In fact, it's likely the rules are even more restrictive when it comes to relationships between advisors and attorneys because financial advisors probably won't fit the definition of "certified professional," observers say.
"What they adopted has nothing to do with multidisciplinary practices," says Garwin. "They don't permit sharing of fees and don't permit partnering. There was actually an anti-MDP rule. All they are saying is you can refer stuff back and forth, but you could do that before."
This didn't come as a surprise to the legal community because the New York bar was among the leaders in defeating a proposal by the ABA's Commission on Multidisciplinary Practice last year that would have given attorneys more freedom to partner.
Thomas O. Rice, who served as chairman of the New York bar in 1999-2000, says the bar's stance was based on the belief that the independence of the legal profession is crucial. The ABA commission's proposal, he says, conflicted with this goal because it would have sanctioned situations in which lawyers would be subject to the supervision and control of nonlawyers.
"We came up with a very basic and fundamental conclusion-that the legal profession, by its nature, must be totally independent in substance, not just in form," says Rice, of Albanese & Albanese LLP in Garden City, N.Y.
Yet some proponents of less restrictive multidisciplinary practice rules say they are not totally discouraged by the New York bar's action. "The biggest news out of all this is that it's raised an awareness on the part of all the professions that the lines have blurred, and it's time to work in collaboration," says Tom Wilson, principal of the Academy of Multidisciplinary Practice Inc., a firm that provides multidisciplinary education and credentialization programs.
He noted that the "Big Five" accounting firms, which have been among the leading drivers of multidisciplinary practices, are among the leading employers of law school graduates. That's why some say multidisciplinary practices have already taken hold through the hiring of lawyers by professional services and consulting firms, who maintain their attorneys are actually providing "nonlegal consulting services."
Financial advisors also are finding that their ability to work with attorneys and accountants, for example, enhances their ability to serve clients.
"The time has come for planning professionals to work in collaboration (with other professionals) in order to provide more effective and efficient service for clients," Wilson says.
Whether the nation's bar associations feel the same way remains to be seen.
When the ABA's House of Delegates rejected the ABA commission's recommendation a year ago, New York was joined by Illinois, New Jersey, Florida and Ohio in its effort against the proposal, Garwin says.
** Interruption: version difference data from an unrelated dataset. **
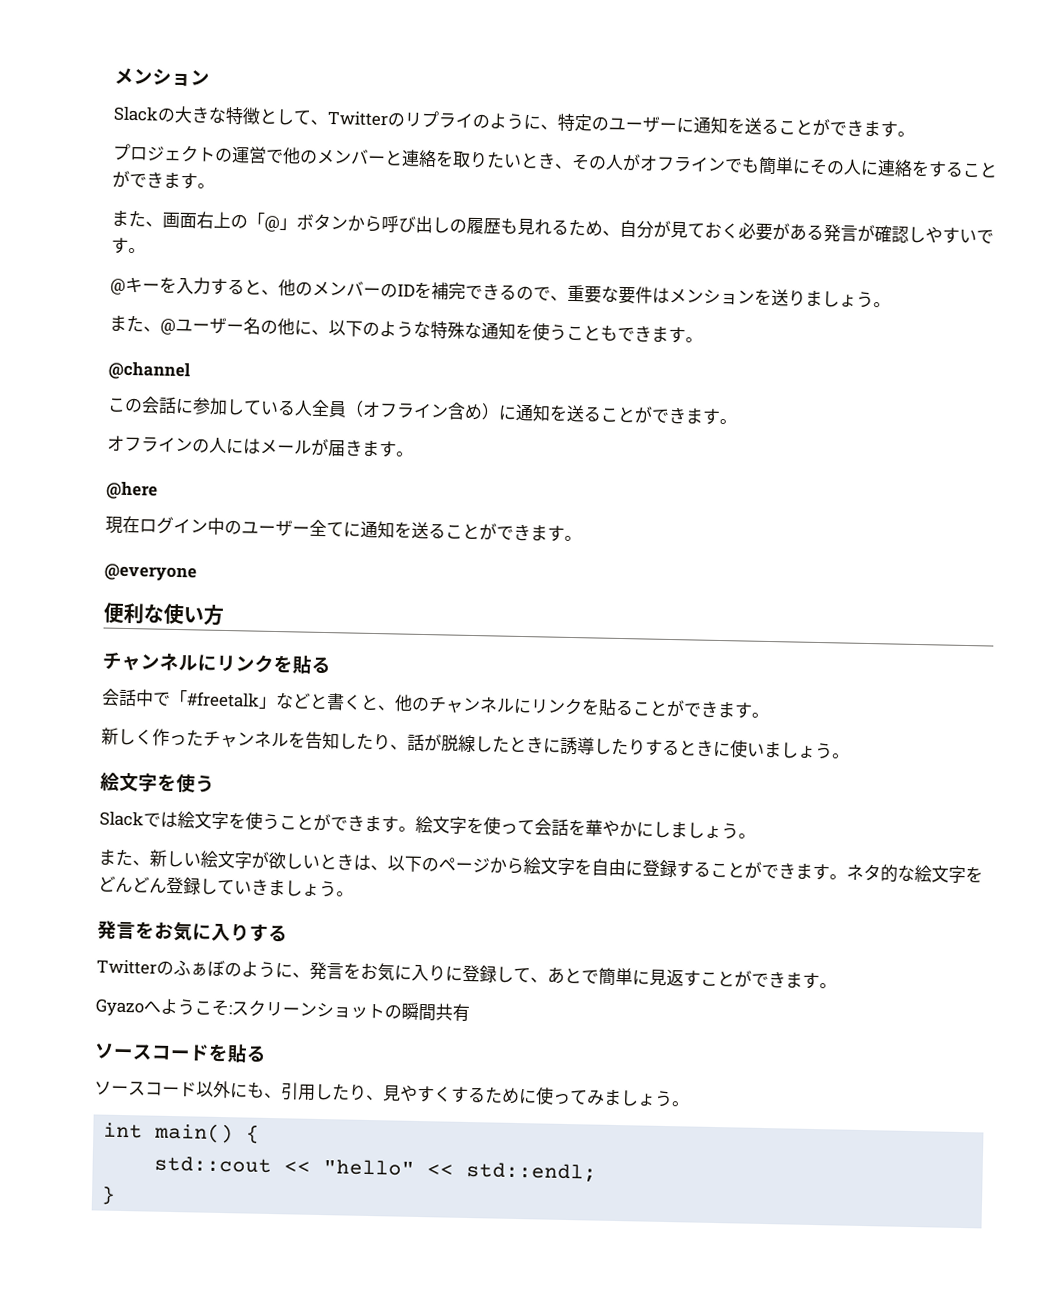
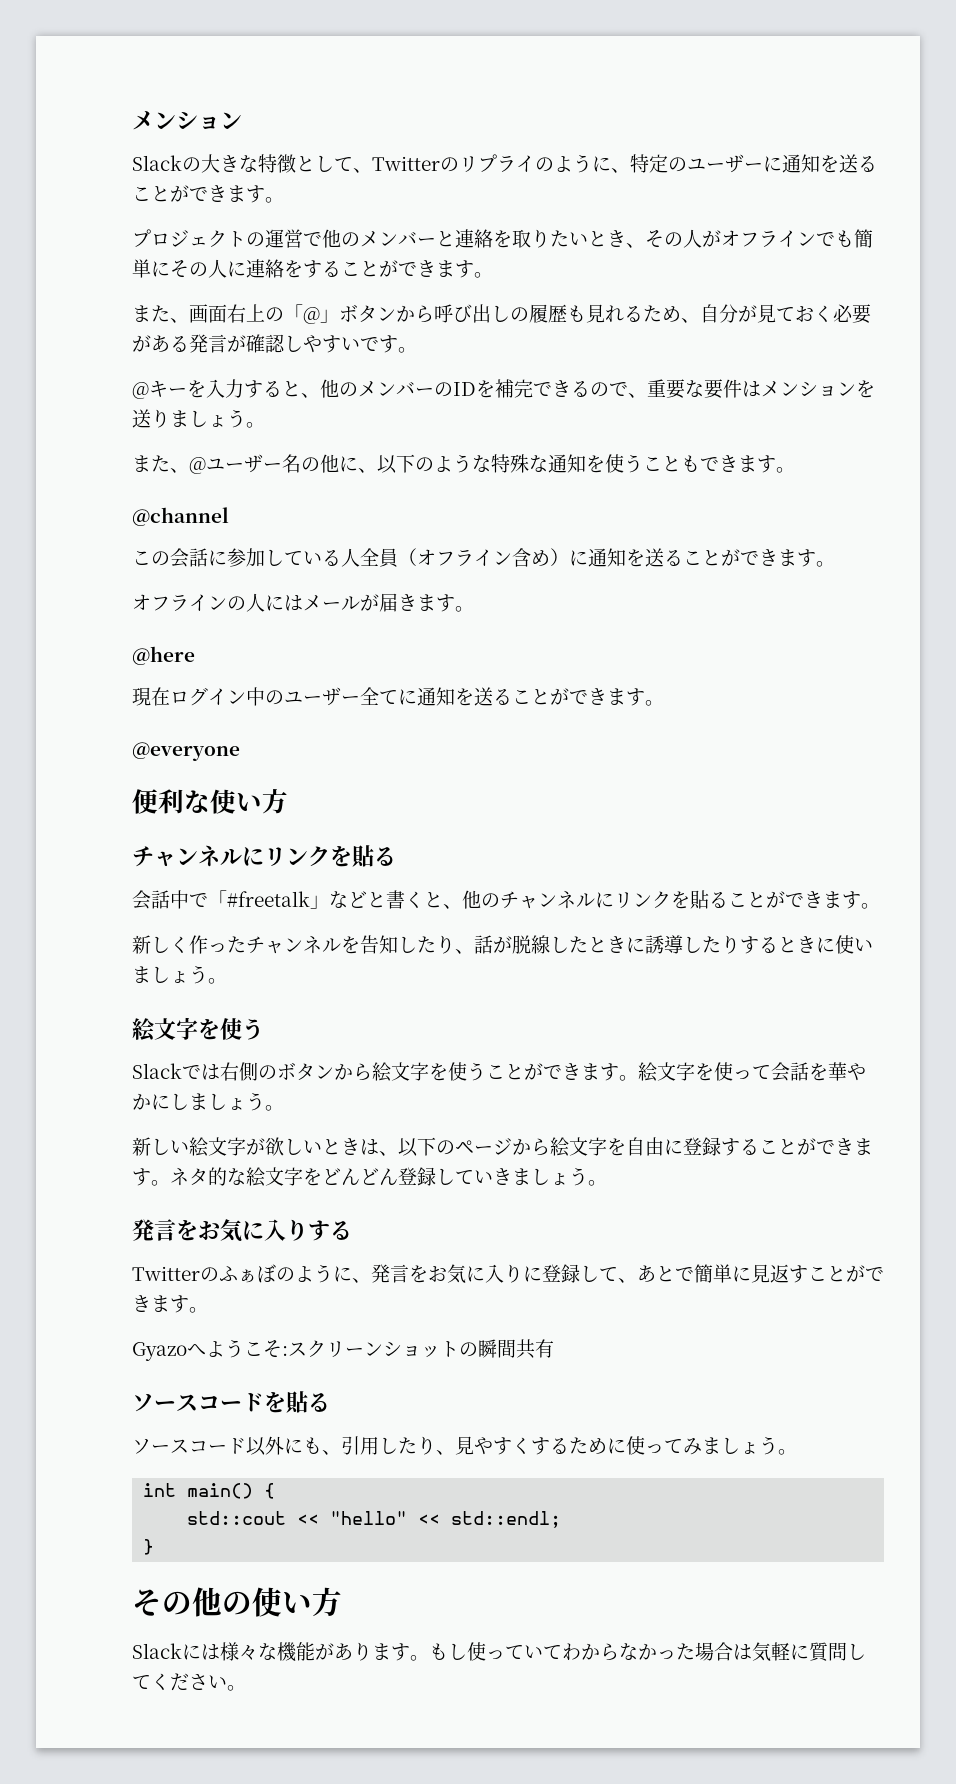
- Slackでは絵文字を使うことができます。
+ Slackでは右側のボタンから絵文字を使うことができます。
- また、新しい絵文字が欲しいときは、以下のページから絵文字を自由に登録することができます。
+ 新しい絵文字が欲しいときは、以下のページから絵文字を自由に登録することができます。
+ その他の使い方
+ Slackには様々な機能があります。もし使っていてわからなかった場合は気軽に質問してください。

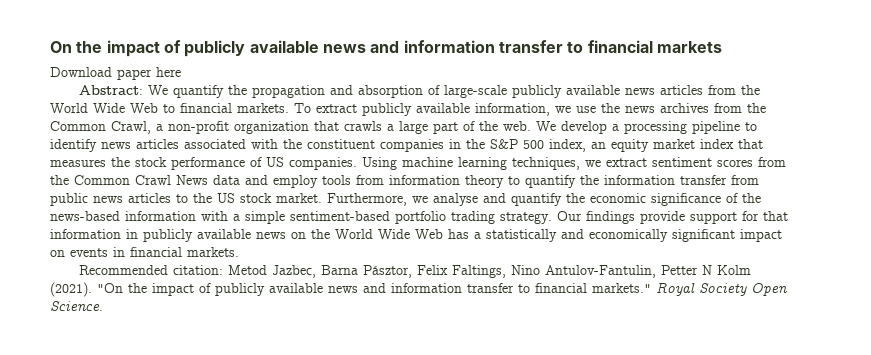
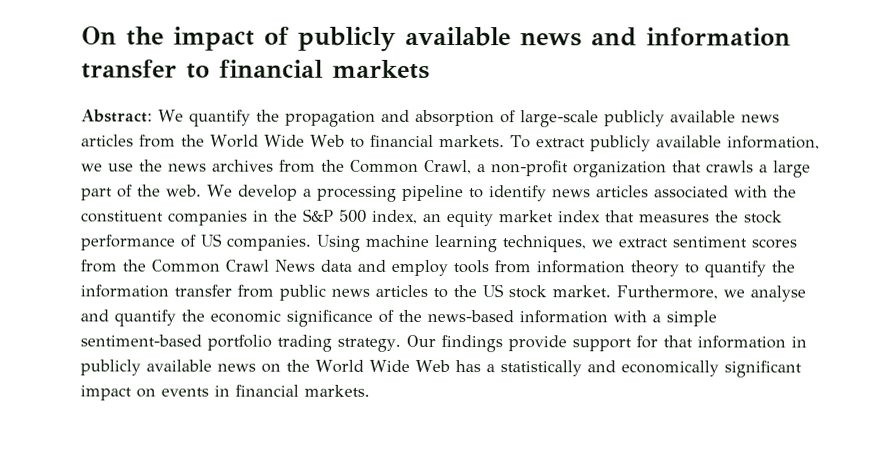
- Download paper here
- Recommended citation: Metod Jazbec, Barna Pásztor, Felix Faltings, Nino Antulov-Fantulin, Petter N Kolm (2021). "On the impact of publicly available news and information transfer to financial markets." Royal Society Open Science.

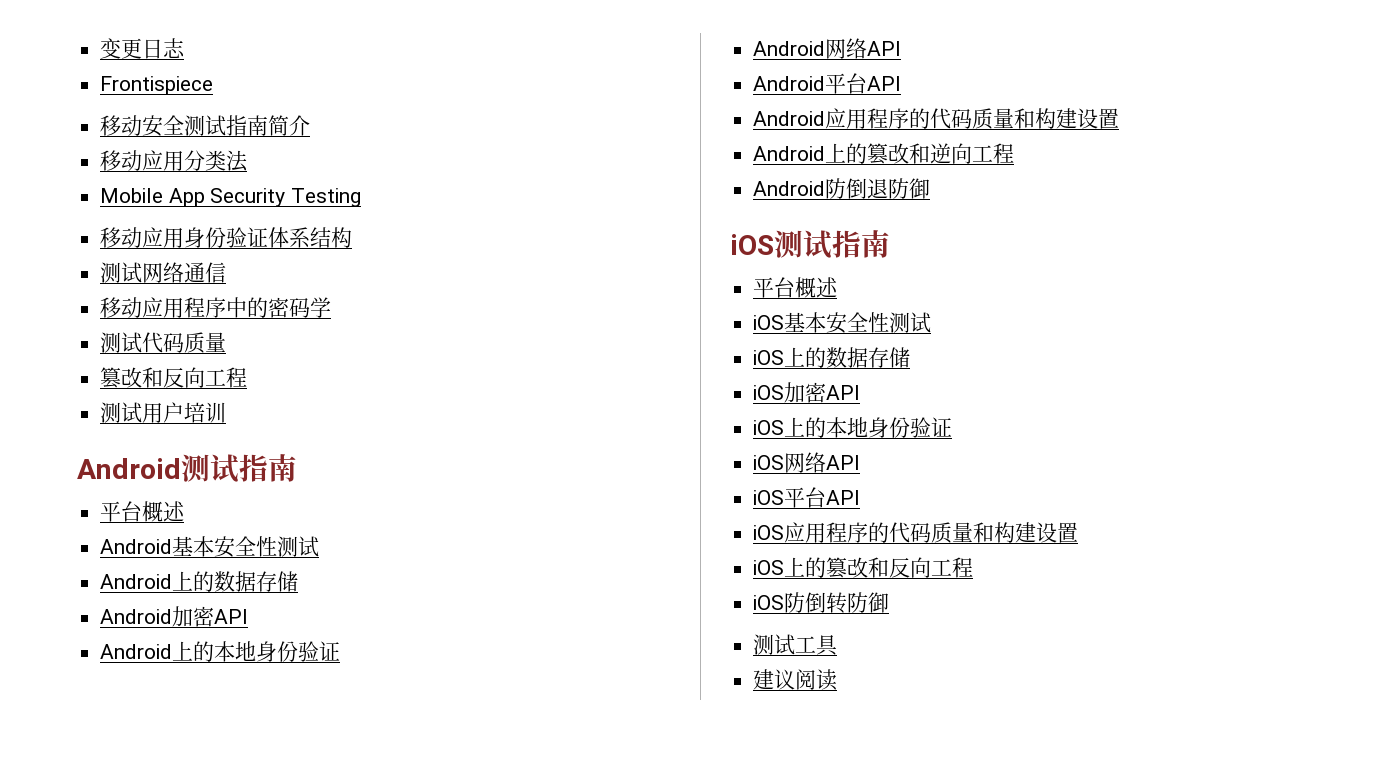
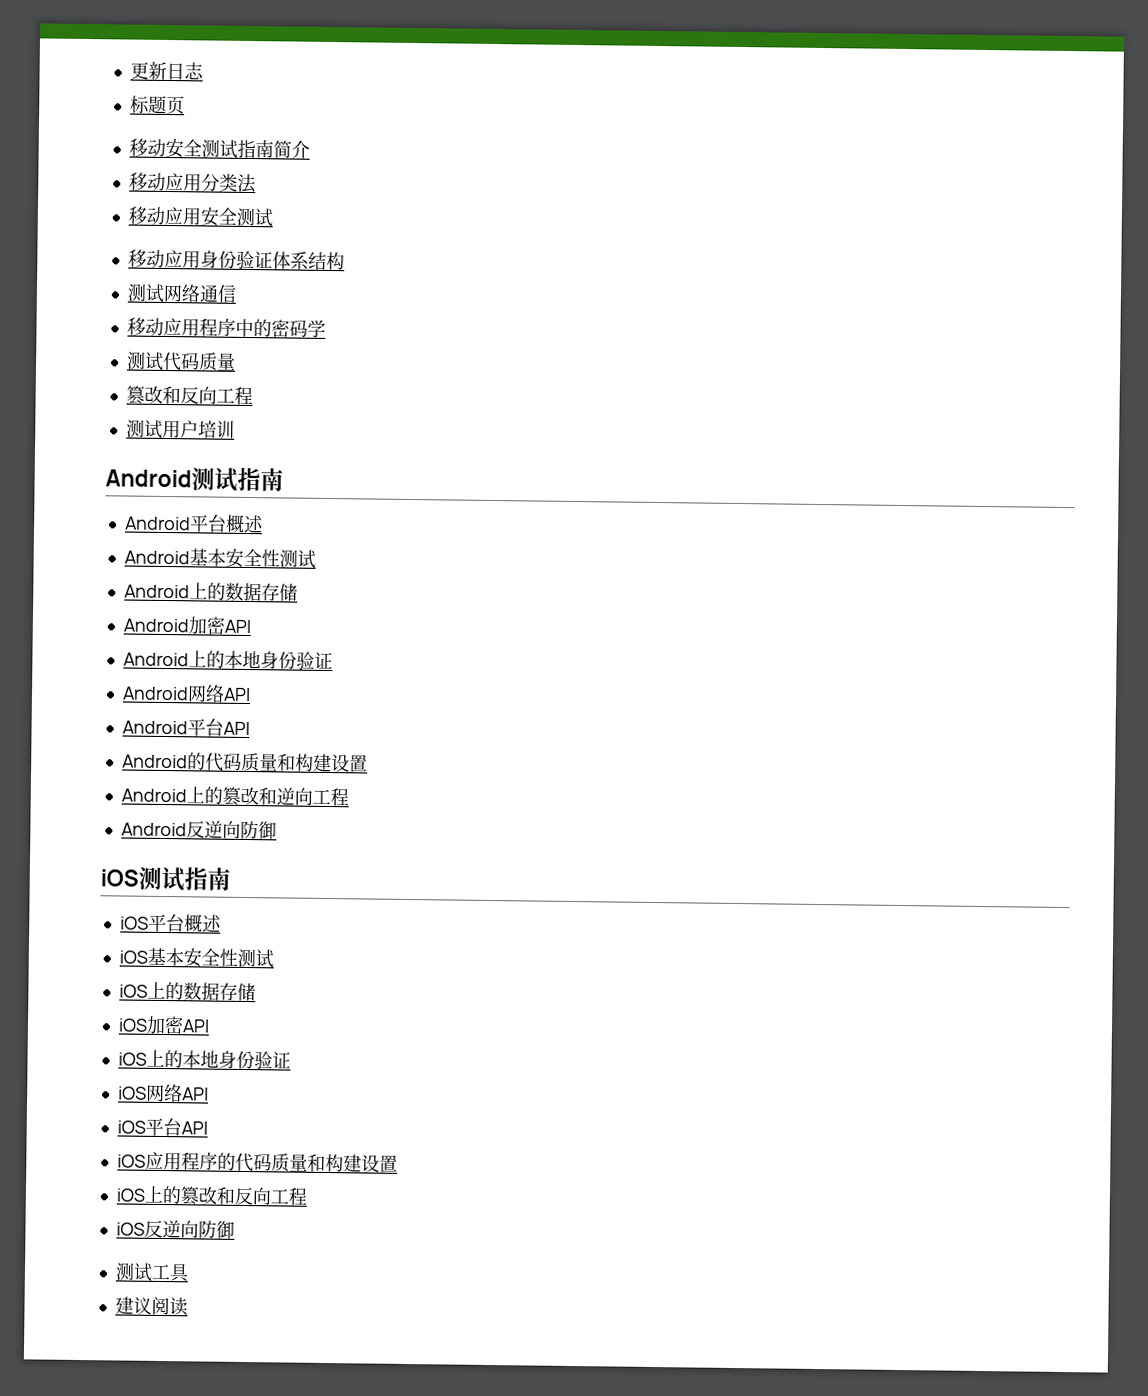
- 变更日志
+ 更新日志
- Frontispiece
+ 标题页
- Mobile App Security Testing
+ 移动应用安全测试
  Android测试指南
- 平台概述
+ Android平台概述
- Android应用程序的代码质量和构建设置
+ Android的代码质量和构建设置
- Android防倒退防御
+ Android反逆向防御
  iOS测试指南
- 平台概述
+ iOS平台概述
- iOS防倒转防御
+ iOS反逆向防御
The states that seem to be going forward with rules allowing fee sharing and partnering are Utah, Colorado and Arizona, he says. "Those three states are getting to the point where they may put their draft proposals in front of their supreme courts," he says.
In all other states, action on the issue seems to be dormant, Garwin says, adding that differences seem to boil down to one key question. "It falls under the issue of whether a lawyer can maintain his or her independence or judgment when they're financially involved with nonlawyers," he says.